30-12-2025 12:00:00 AM
Forex reserves climb to USD 693.32 billion
The Indian rupee depreciated by eight paise to close at 89.98 (provisional) against the US dollar on Monday, pressured by sustained foreign fund outflows, firm demand for the greenback from importers and a negative trend in domestic equity markets.
At the interbank foreign exchange market, the rupee opened at 89.95 against the dollar and traded in a narrow range throughout the session. It touched an intra-day low of 89.99 and a high of 89.88 before settling just below the 90-mark. On Friday, the local unit had declined sharply by 19 paise to close at 89.90, reflecting persistent weakness in the currency.
Forex traders said continuous selling by foreign institutional investors and cautious global sentiment weighed on the rupee. Importers’ dollar demand further added to the pressure, especially during the thin year-end trading period. Market participants are closely tracking global cues as uncertainty over interest rate trajectories in the US continues to influence currency movements.

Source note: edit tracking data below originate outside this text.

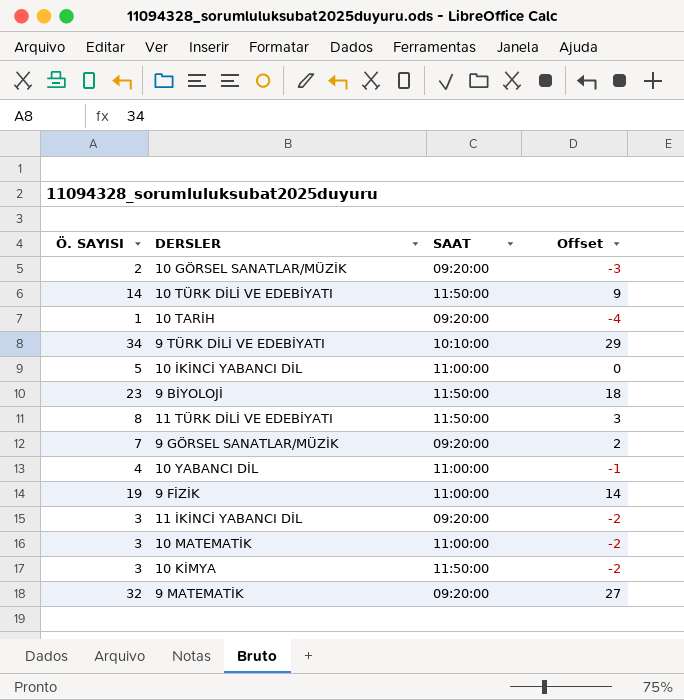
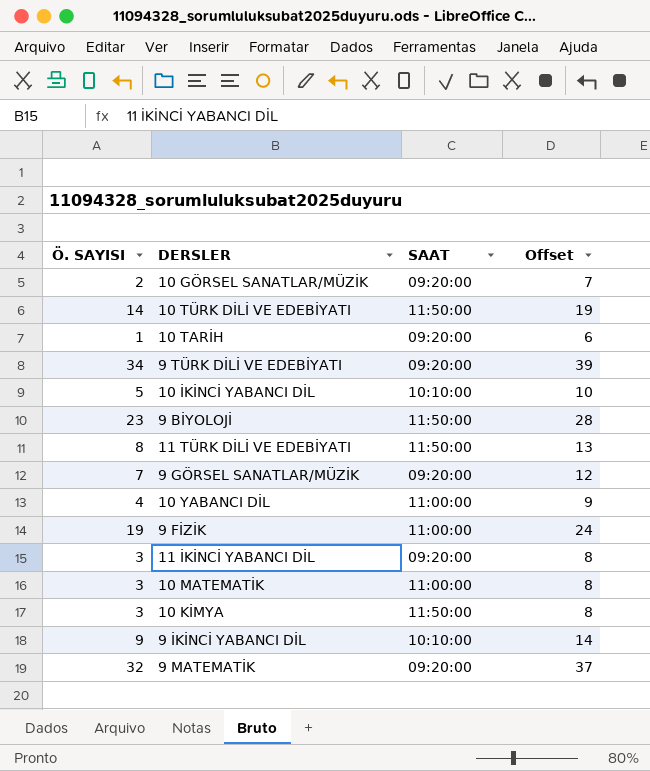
column Offset | formula: [Ö. SAYISI] - 5 -> [Ö. SAYISI] + 5
9 TÜRK DİLİ VE EDEBİYATI | SAAT: 10:10:00 -> 09:20:00
10 İKİNCİ YABANCI DİL | SAAT: 11:00:00 -> 10:10:00
row 9 İKİNCİ YABANCI DİL: none -> 9 | 10:10:00 | 14

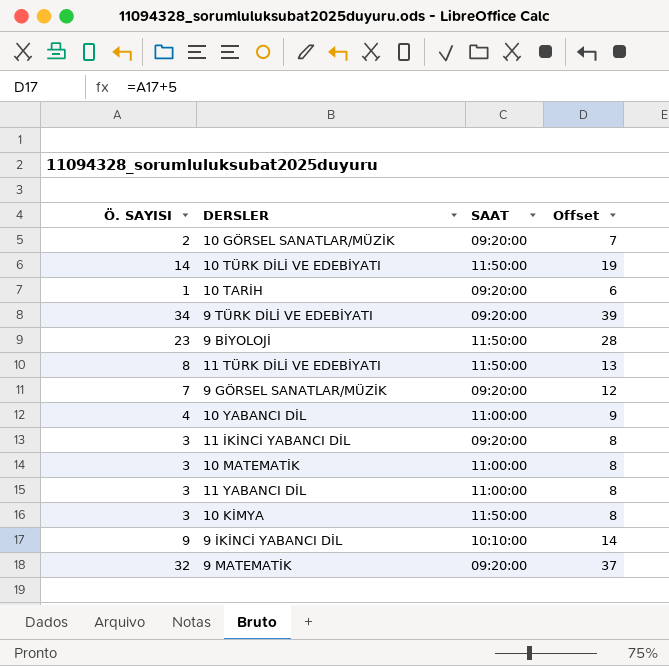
row 10 İKİNCİ YABANCI DİL: 5 | 10:10:00 | 10 -> none
row 9 FİZİK: 19 | 11:00:00 | 24 -> none
row 11 YABANCI DİL: none -> 3 | 11:00:00 | 8

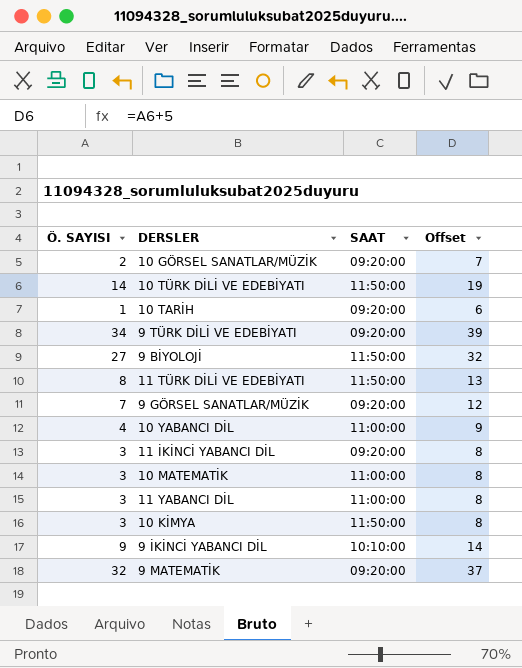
9 BİYOLOJİ | Ö. SAYISI: 23 -> 27
9 BİYOLOJİ | Offset: 28 -> 32

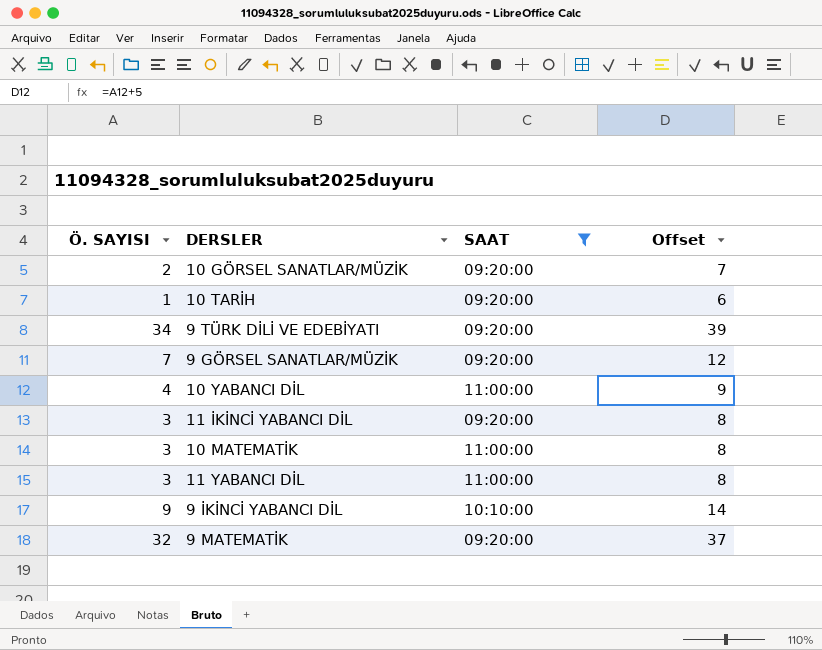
filter: none -> SAAT != 11:50:00

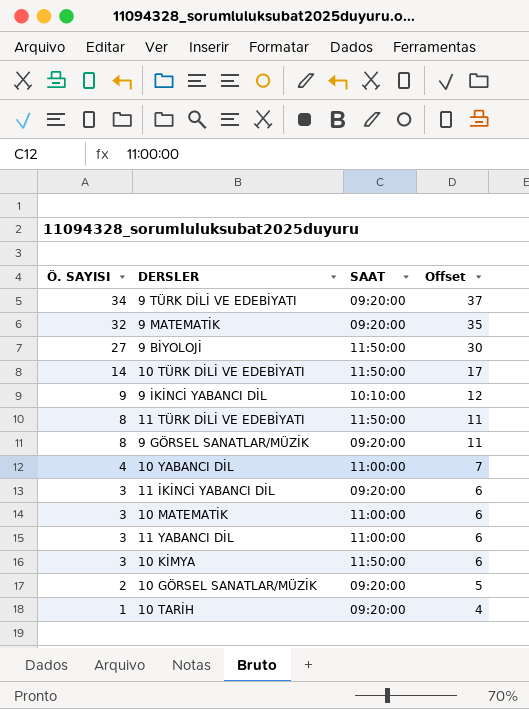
filter: SAAT != 11:50:00 -> none
row order: none -> Ö. SAYISI descending
column Offset | formula: [Ö. SAYISI] + 5 -> [Ö. SAYISI] + 3
9 GÖRSEL SANATLAR/MÜZİK | Ö. SAYISI: 7 -> 8

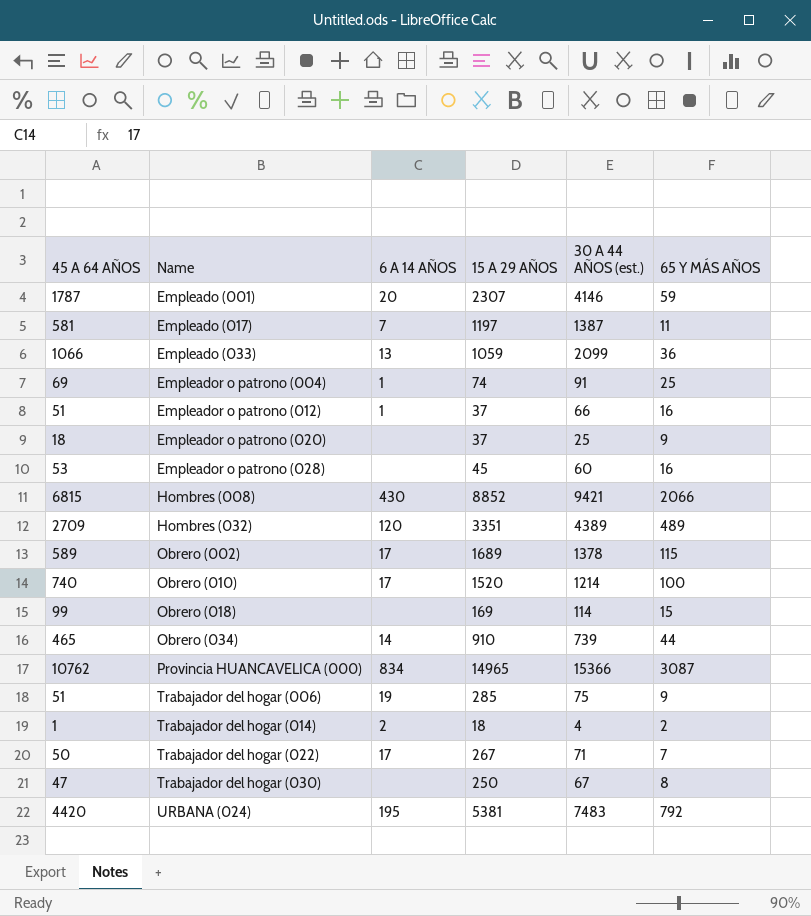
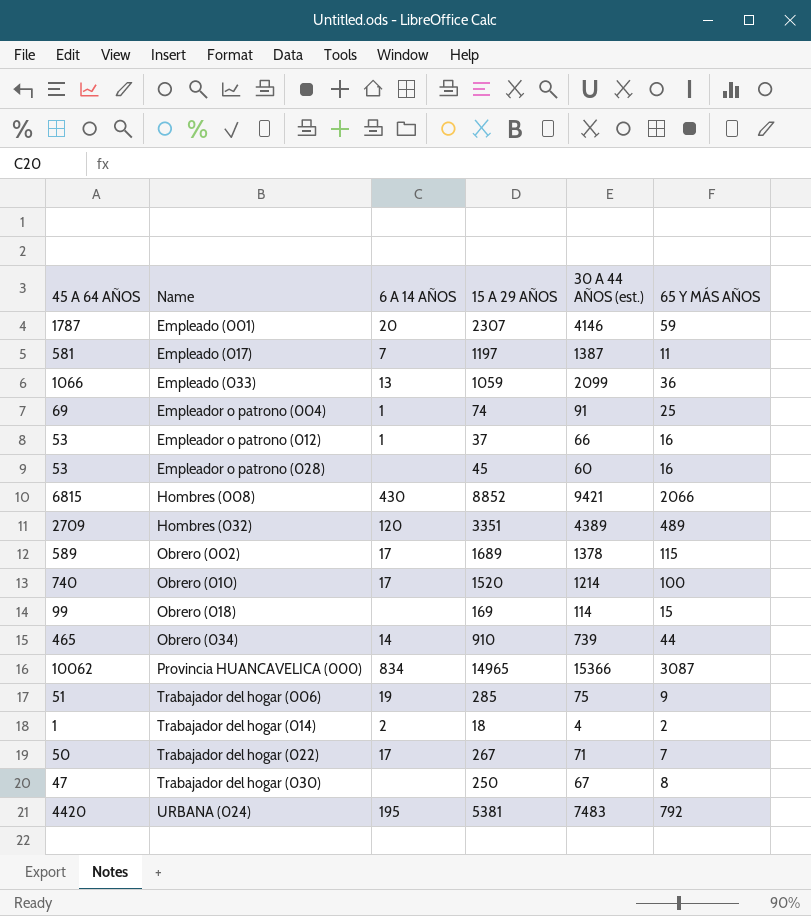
row Empleador o patrono (020): 18 | none | 37 | 25 | 9 -> none
Empleador o patrono (012) | 45 A 64 AÑOS: 51 -> 53
Provincia HUANCAVELICA (000) | 45 A 64 AÑOS: 10762 -> 10062

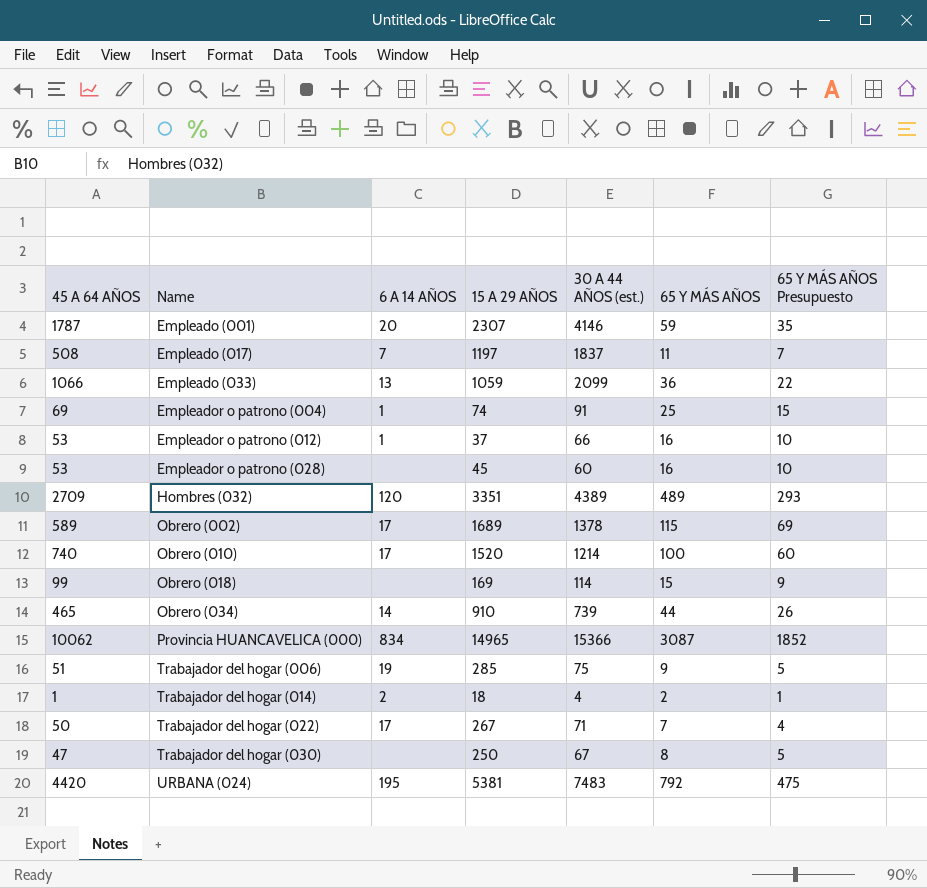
column 65 Y MÁS AÑOS Presupuesto | formula: none -> [65 Y MÁS AÑOS] * 0,6
row Hombres (008): 6815 | 430 | 8852 | 9421 | 2066 -> none
Empleado (017) | 45 A 64 AÑOS: 581 -> 508
Empleado (017) | 30 A 44 AÑOS (est.): 1387 -> 1837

Analysts noted that upcoming releases of the Federal Open Market Committee minutes and the core Personal Consumption Expenditures price index from the US could provide fresh direction to the USD/INR pair. According to market experts, the rupee is expected to trade within a range of 89.60 to 90.20 in the near term, depending on global data and risk appetite.
The dollar index, which measures the strength of the US currency against a basket of six major currencies, was trading marginally higher at 98.03. Most global markets remain in a holiday mood, resulting in thin volumes and limiting sharp movements in the greenback. Meanwhile, Brent crude oil prices rose 1.48 per cent to USD 61.54 per barrel in futures trade, supported by year-end positioning and lingering concerns over global demand. Higher crude prices generally add pressure on the rupee, as India is a major oil importer.
Domestic equity markets ended lower, adding to the negative sentiment in the currency market. The 30-share Sensex declined 345.91 points to close at 84,695.54, while the broader Nifty fell 100.20 points to settle at 25,942.10. Exchange data showed that foreign institutional investors offloaded equities worth Rs 317.56 crore in the previous session.
On a positive note, India’s external buffer strengthened further. The Reserve Bank of India reported that the country’s foreign exchange reserves increased by USD 4.368 billion to USD 693.318 billion for the week ended December 19, providing comfort against external volatility.